In the scheme of things, this is just one more lawsuit that, as noted, covers familiar ground, but underscores the extent to which Risperdal marketing practices continue to haunt the health care giant, which is struggling to overcome the negative impression caused by manufacturing gaffes that led to countless product recalls and a scandal over the safety of its hip replacement devices.
J&J, in fact, is haggling with the feds over the terms of a $2.2 billion settlement. Specifically, the drugmaker is trying to avoid admitting to conduct that could negatively affect the outcome of the personal injury lawsuits involving gynecomastia. The feds want J&J to admit data played down the risks from increased prolactin, while J&J wants the feds to agree not to continue to pursue the allegation (read more here).
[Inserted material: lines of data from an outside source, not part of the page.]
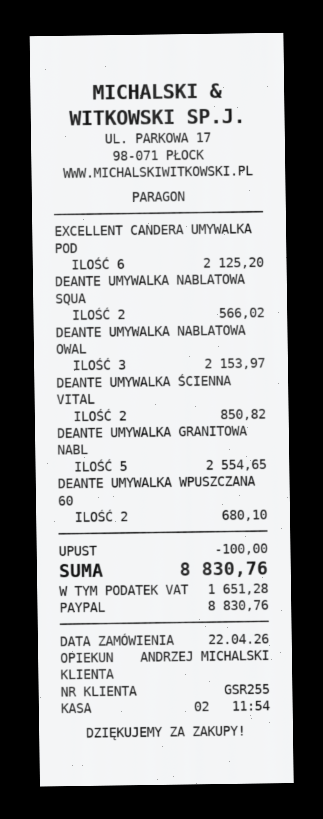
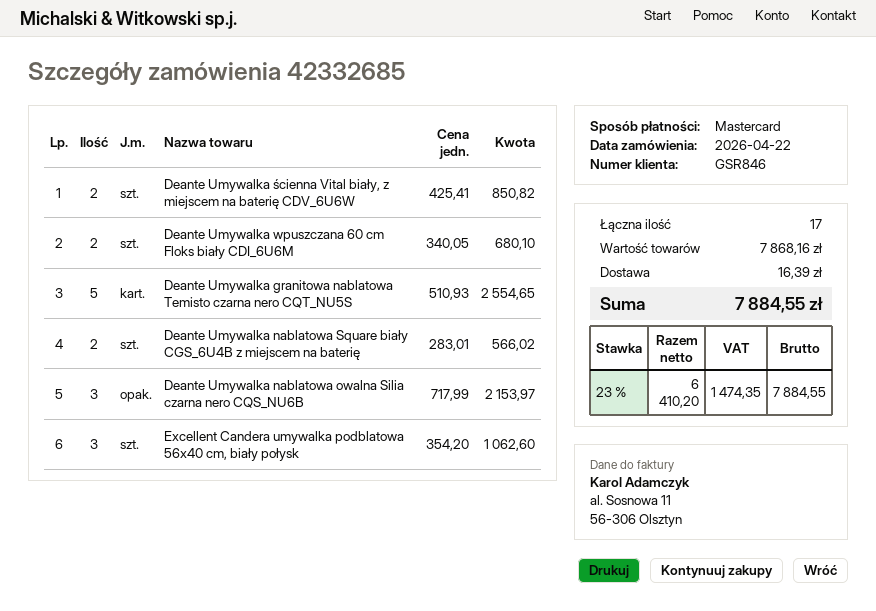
customer number: GSR255 -> GSR846
payment method: PayPal -> Mastercard
EXCELLENT CANDERA UMYWALKA POD: 6 for 2125.20 -> 3 for 1062.60
discount: 100.00 -> none
shipping: none -> 16.39
tax: 1651.28 -> 1474.35
total: 8830.76 -> 7884.55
As noted, many other states succeeded in forcing J&J to pay for Risperdal marketing practices. Last year, J&J agreed to pay $181 million to resolve claims by 36 states (see this), an Arkansas judge fined the health care giant $1 billion (look here) and J&J (JNJ) agreed to pay $158 million to settle a lawsuit brought by the Texas attorney general (back story). And two years ago, J&J was ordered by a South Carolina judge to pay $327 million for deceptive marketing, which he called detestable (see here).
Risperdal marketing has been a special kind of albatross for J&J ceo Alex Gorsky as well. Last year, the feds tried unsuccessfully to compel him to provide a deposition in a widely publicized kickback case involving the Omnicare nursing home pharmacy. At issue were charges Omnicare received kickbacks – in the form of rebates, educational grants and payments for marketing data – so that Risperdal would be prescribed more often. As we wrote last year, from October 1998 to October 2001, Gorsky was vp of marketing at the Janssen unit that sold the drug, and from October 2001 to early 2003 he was the Janssen president. During that time, he was responsible for selling Risperdal, and Omnicare was the biggest Risperdal customer.
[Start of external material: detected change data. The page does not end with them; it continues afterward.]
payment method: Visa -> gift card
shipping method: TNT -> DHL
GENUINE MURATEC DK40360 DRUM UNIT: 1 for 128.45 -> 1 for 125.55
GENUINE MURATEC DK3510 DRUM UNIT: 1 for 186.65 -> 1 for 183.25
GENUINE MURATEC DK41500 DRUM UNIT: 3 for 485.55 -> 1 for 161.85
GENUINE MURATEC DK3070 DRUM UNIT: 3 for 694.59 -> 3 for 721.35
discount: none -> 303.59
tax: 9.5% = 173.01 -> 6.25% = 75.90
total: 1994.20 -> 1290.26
Moreover, according to the feds, his resume noted that Gorsky instituted a Janssen compliance program for regulatory and legal issues. He also regularly received monthly reports on J&J’s Long Term Care Group, including reports which had details about Omnicare efforts to promote Risperdal prescribing of Risperdal. And Gorsky met repeatedly with senior Omnicare execs to discuss those efforts (read more here).
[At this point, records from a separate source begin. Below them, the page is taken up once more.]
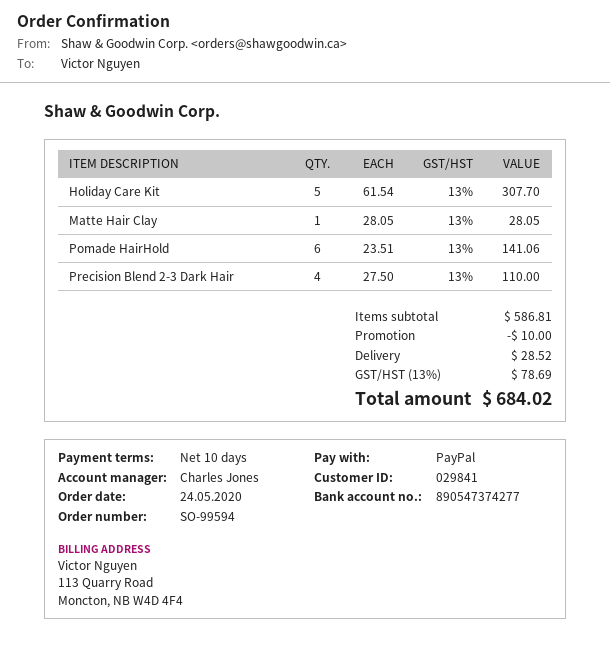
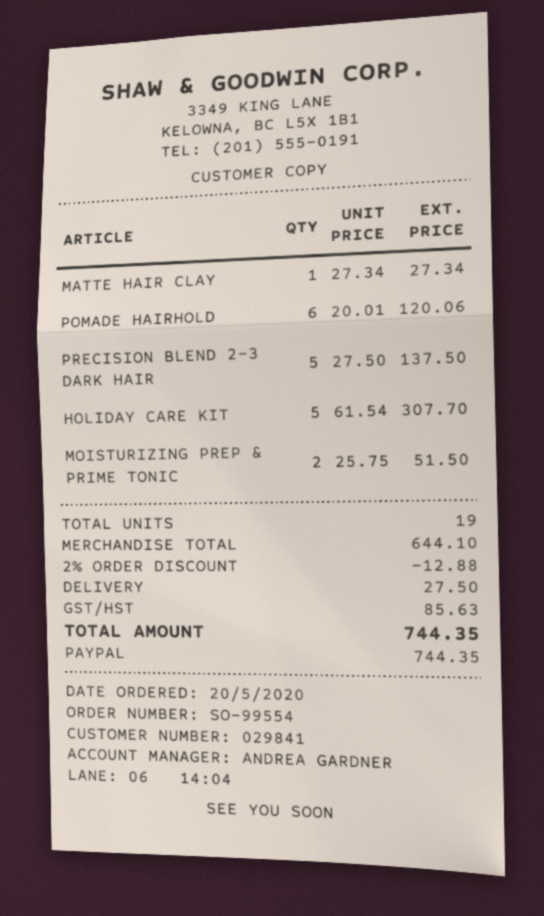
order number: SO-99594 -> SO-99554
order date: 2020-05-24 -> 2020-05-20
sales rep: Charles Jones -> ANDREA GARDNER
Matte Hair Clay: 1 x 28.05 = 28.05 -> 1 x 27.34 = 27.34
Pomade HairHold: 6 x 23.51 = 141.06 -> 6 x 20.01 = 120.06
Precision Blend 2-3 Dark Hair: 4 x 27.50 = 110.00 -> 5 x 27.50 = 137.50
MOISTURIZING PREP & PRIME TONIC: none -> 2 x 25.75 = 51.50
subtotal: 586.81 -> 644.10
discount: 10.00 -> 12.88
shipping: 28.52 -> 27.50
tax: 78.69 -> 85.63
total: 684.02 -> 744.35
Conway, by the way, has raised the ire of drugmakers in other ways in the past. After filing a similar lawsuit alleging Merck (MRK) violated state consumer protection laws two years ago, the drugmaker turned around and filed a lawsuit of its own, charging the attorney general inappropriately retained outside counsel to assist in the litigation. Merck contended that a contingency-fee arrangement could lead to a biased and overzealous prosecution (back story). UPDATE: This case is ongoing.